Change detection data
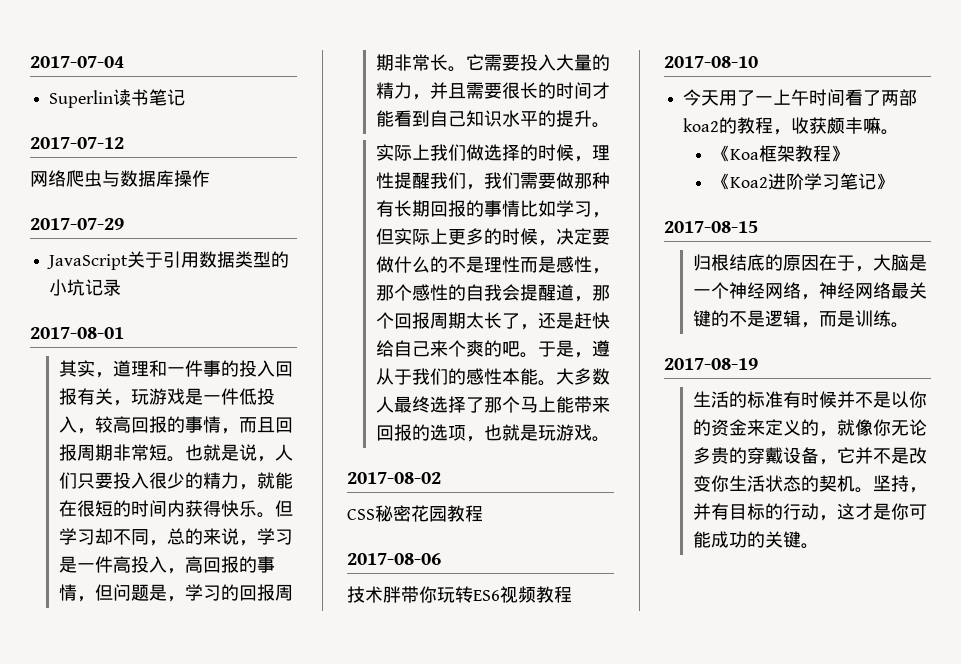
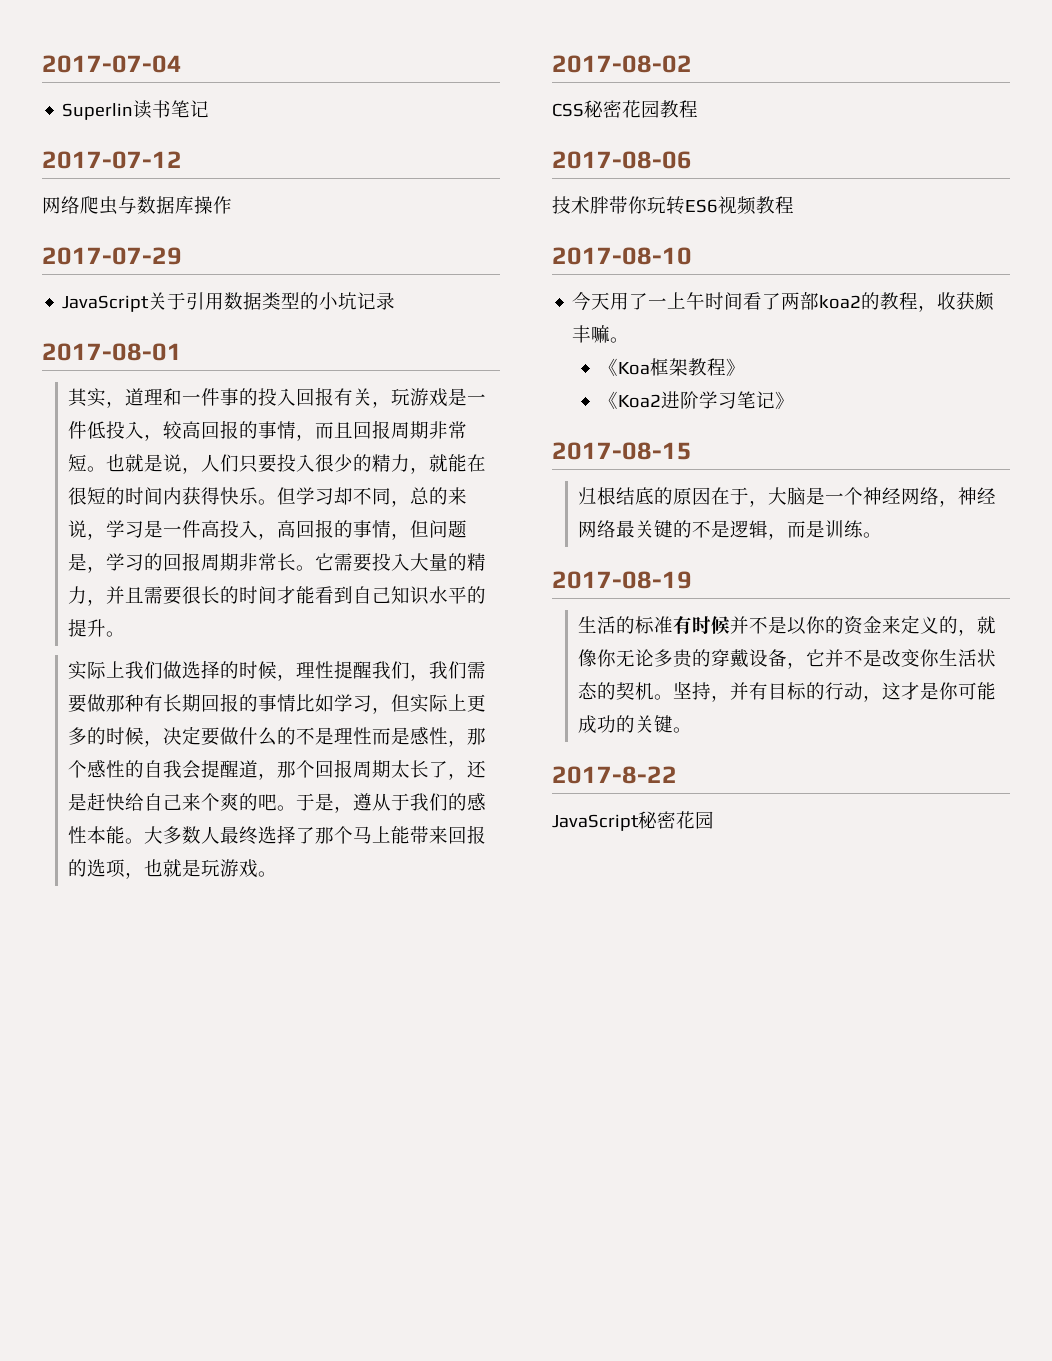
+ 2017-8-22
+ JavaScript秘密花园

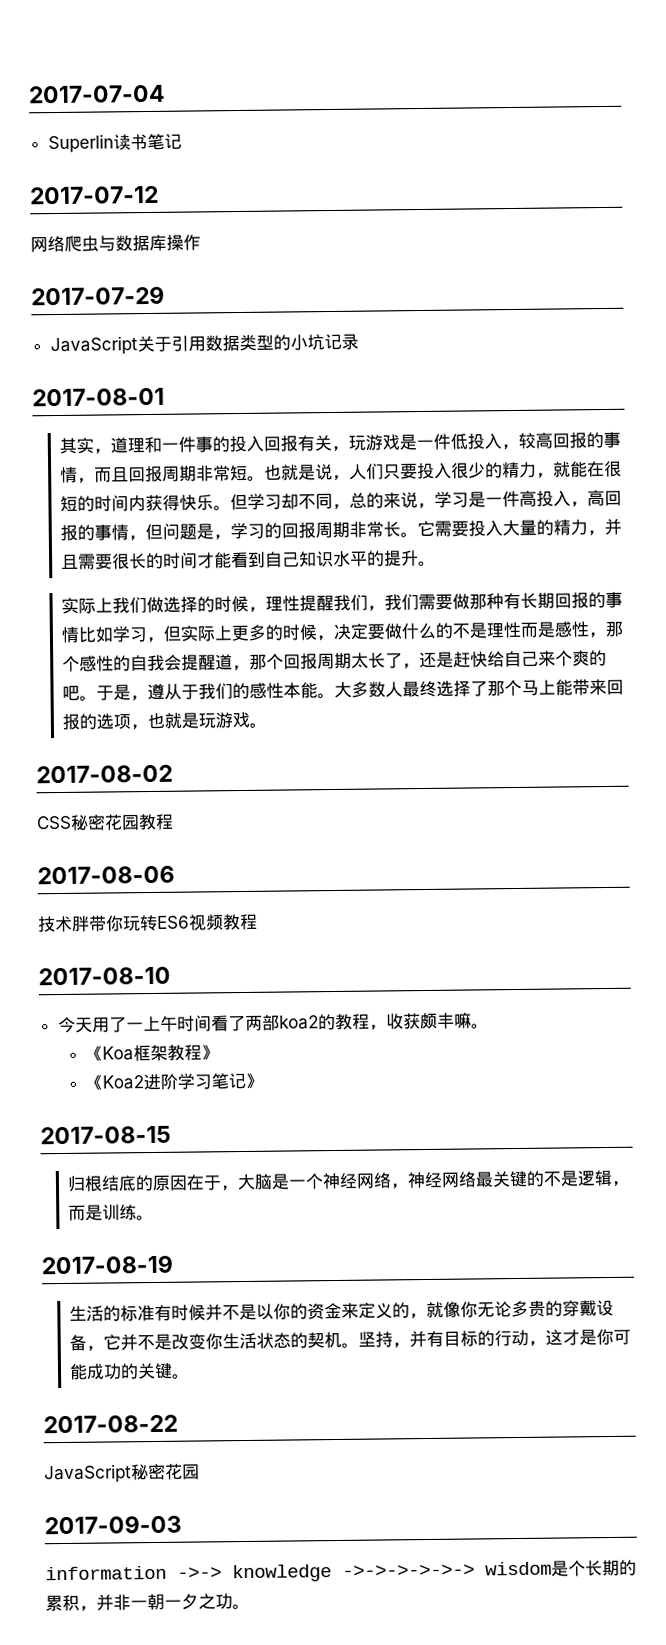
- 2017-8-22
+ 2017-08-22
+ 2017-09-03
+ information ->-> knowledge ->->->->->-> wisdom是个长期的累积，并非一朝一夕之功。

Exercise :: Pictures are to be left out; the records above must be repeated word for word.

Response ::
+ 2017-8-22
+ JavaScript秘密花园

- 2017-8-22
+ 2017-08-22
+ 2017-09-03
+ information ->-> knowledge ->->->->->-> wisdom是个长期的累积，并非一朝一夕之功。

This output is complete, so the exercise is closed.